The report notes that, overall, the implementation of the FSB high-level recommendations across jurisdictions is still at an early stage. Jurisdictions have taken, or are considering, different approaches towards implementing the high-level recommendations, which could give rise to the risk of regulatory arbitrage and harmful market fragmentation.

The report also notes that standard-setting bodies, including BCBS, CPMI, and IOSCO are assessing whether and how existing international standards and principles may apply to stablecoin arrangements and, where appropriate, adjusting them in light of the FSB high-level recommendations. The report stresses that a number of issues may not be fully covered by existing standards and principles and that gaps should be addressed in a holistic manner that is coordinated across sectors..

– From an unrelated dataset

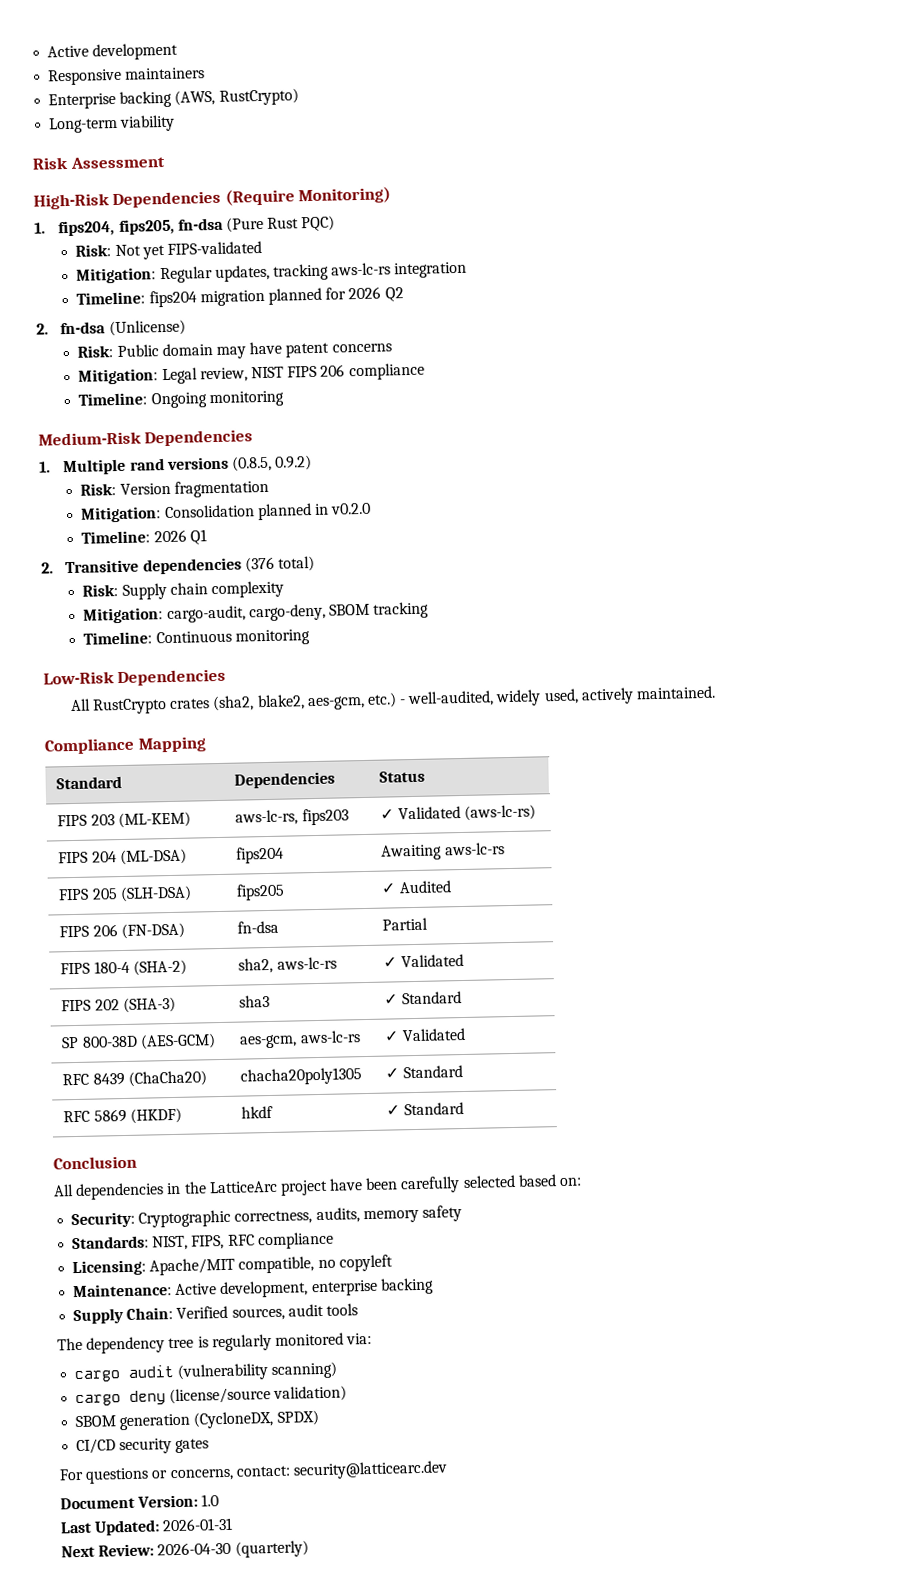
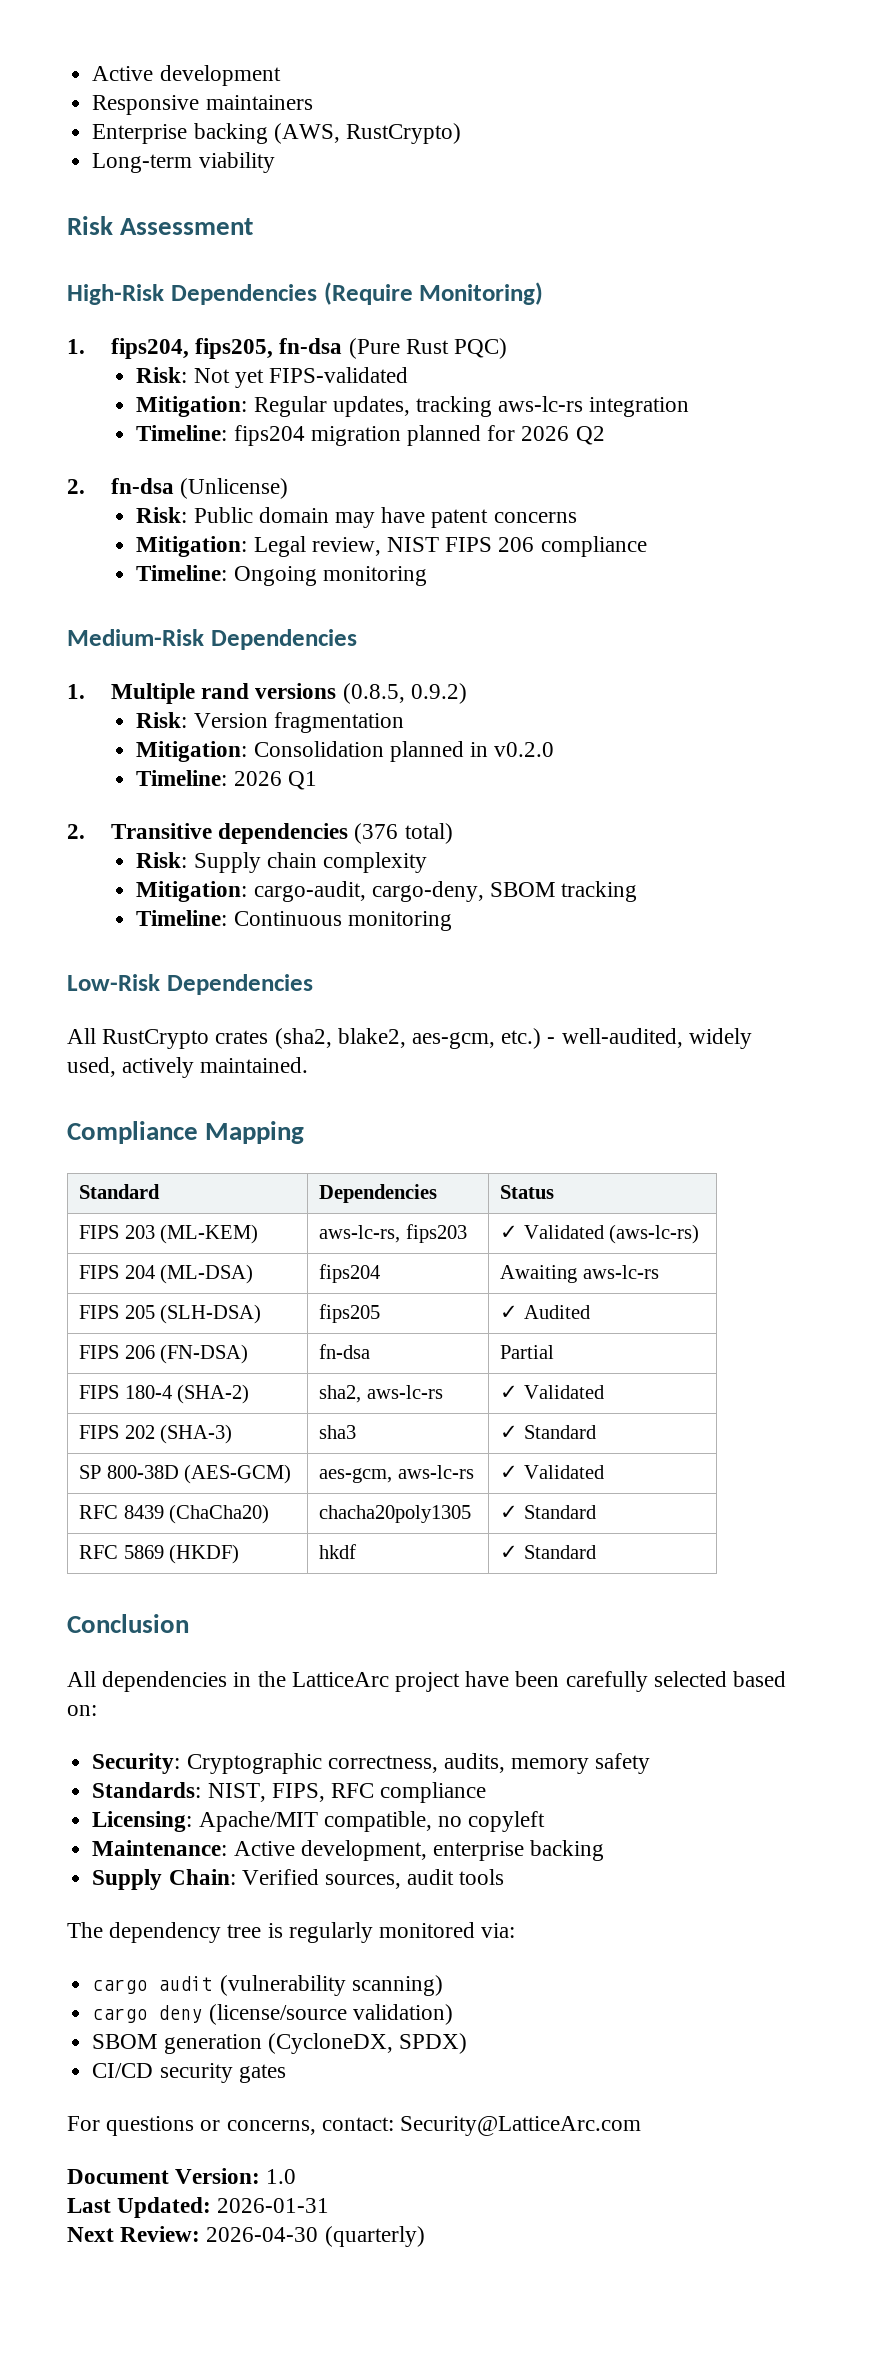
- For questions or concerns, contact: security@latticearc.dev
+ For questions or concerns, contact: Security@LatticeArc.com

Authorities have identified several issues relating to the implementation of the recommendations that may warrant further consideration and where further work at international level could be useful. These include: conditions for qualifying a stablecoin as a “global stablecoin”; prudential, investor protection, and other requirements for issuers, custodians, and providers of other global stablecoin functions (e.g. wallet providers); redemption rights; cross-border and cross-sectoral cooperation and coordination; and mutual recognition and deference.

The FSB will continue to support the effective implementation of the FSB high-level recommendations and facilitate coordination among SSBs. The FSB will undertake a review of its recommendations in consultation with other relevant SSBs and international organisations. The review, which will be completed in July 2023, will identify how any gaps could be addressed by existing frameworks and will lead to the update of the FSB’s recommendations if needed.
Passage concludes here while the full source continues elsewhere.